## Given data
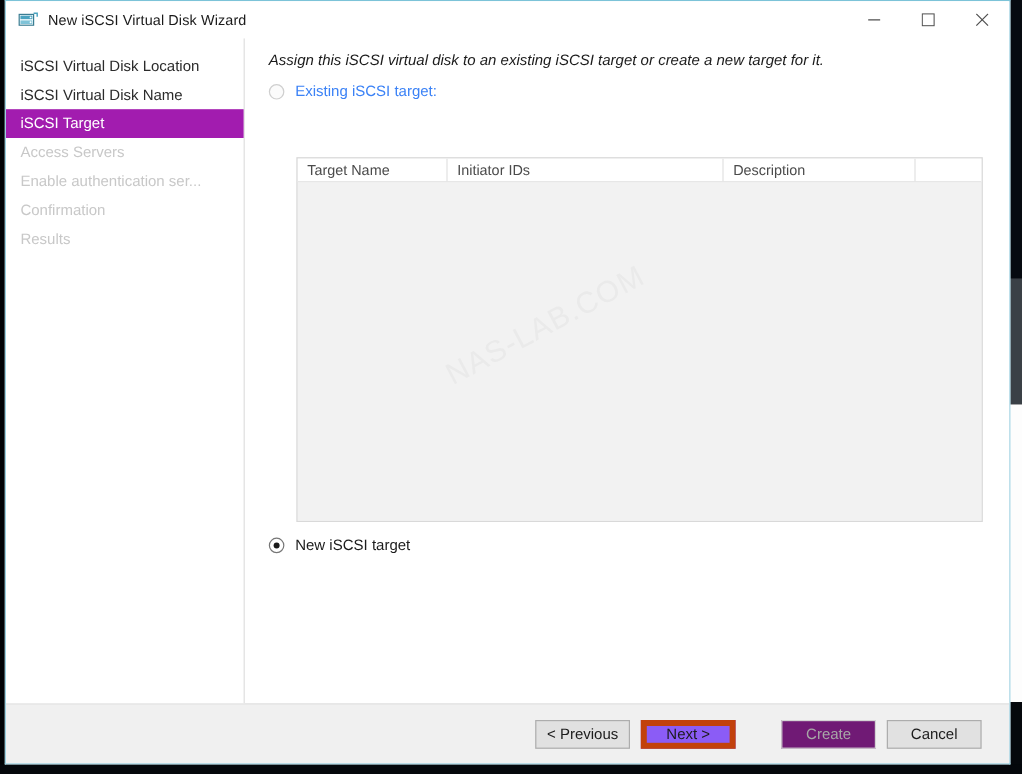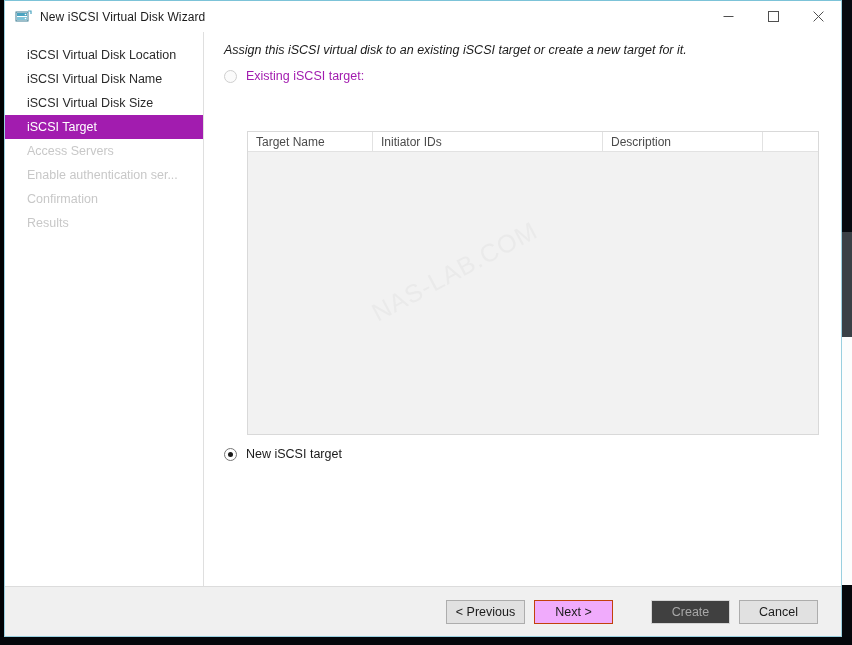"iSCSI Virtual Disk Location" .nav-item { padding-left: 22px -> 12px }
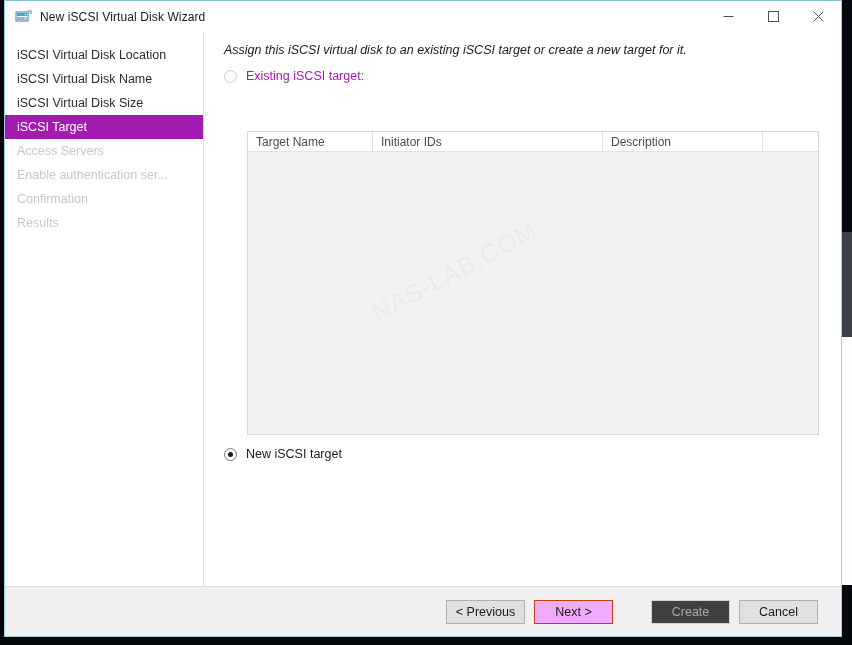"Existing iSCSI target:" .radio-label.disabled { color: #a21caf -> #3b82f6 }
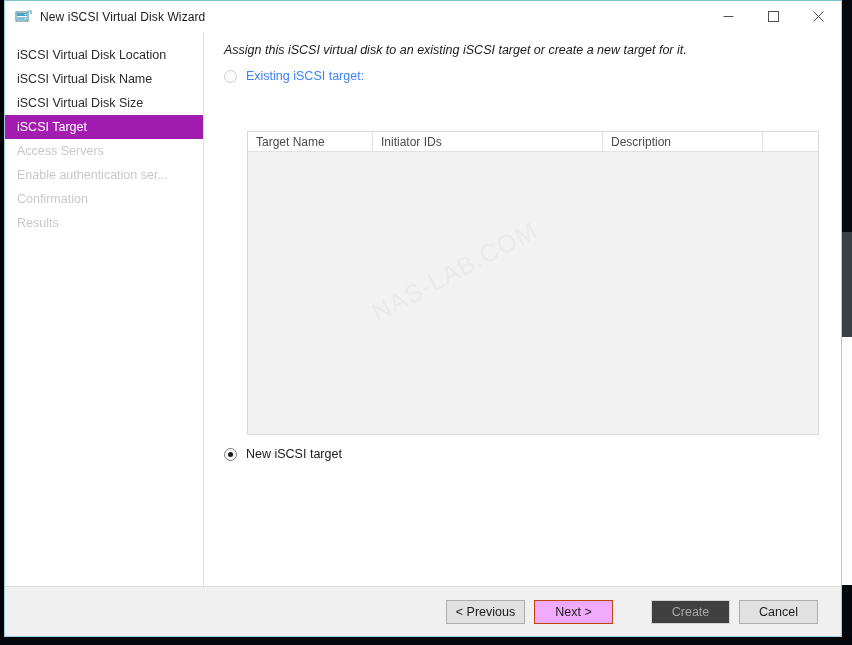"iSCSI Virtual Disk Size" div.nav-item { html: <div> <span>iSCSI Virtual Disk Size</span> </div> -> none }
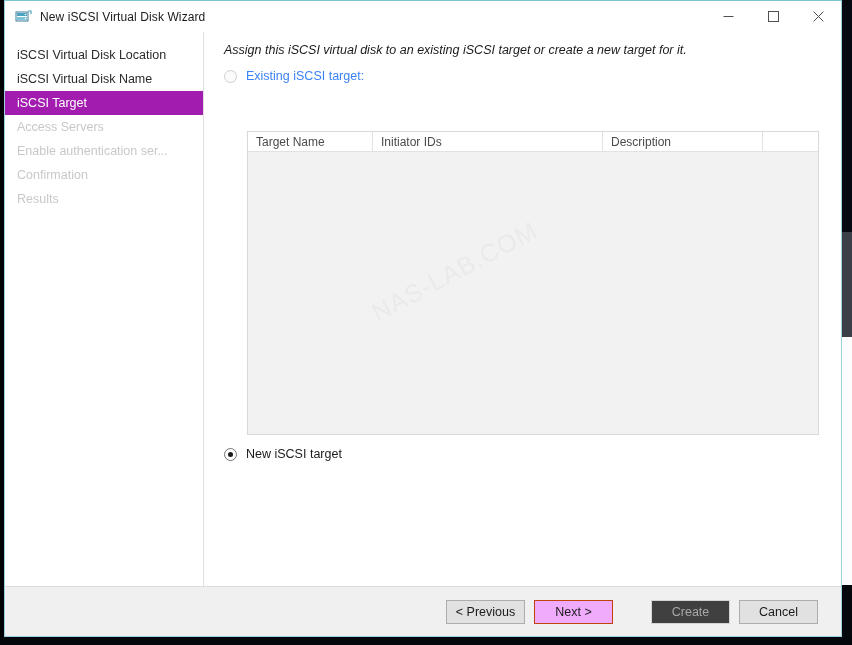"Next >" .btn.default { background: #f0abfc -> #8b5cf6; border: 1px solid #c2410c -> 5px solid #c2410c }
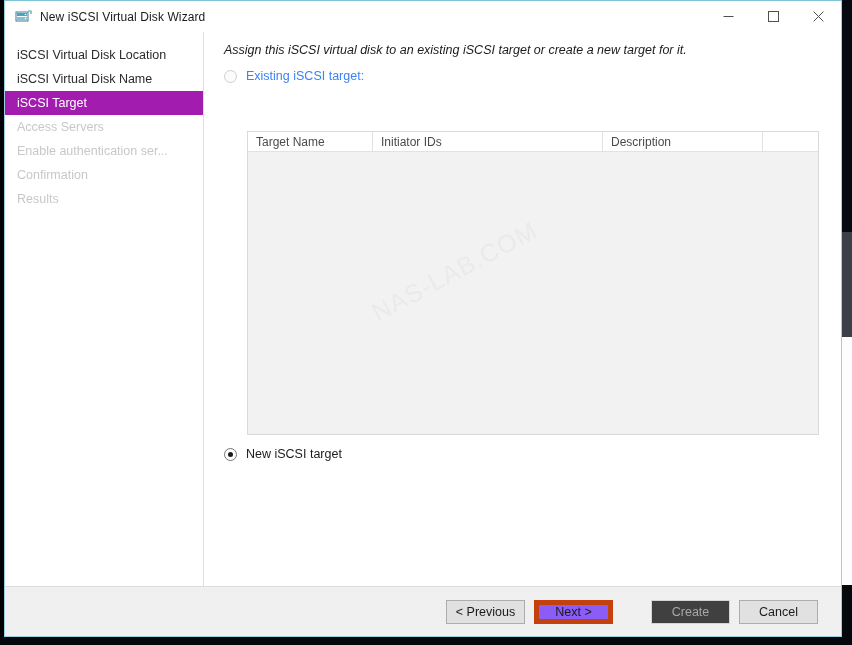"Create" .btn.disabled { background: #404040 -> #701a75 }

## Exercise directions
Please reproduce the data above word for word, skipping all images.

## Answer space
"iSCSI Virtual Disk Location" .nav-item { padding-left: 22px -> 12px }
"Existing iSCSI target:" .radio-label.disabled { color: #a21caf -> #3b82f6 }
"iSCSI Virtual Disk Size" div.nav-item { html: <div> <span>iSCSI Virtual Disk Size</span> </div> -> none }
"Next >" .btn.default { background: #f0abfc -> #8b5cf6; border: 1px solid #c2410c -> 5px solid #c2410c }
"Create" .btn.disabled { background: #404040 -> #701a75 }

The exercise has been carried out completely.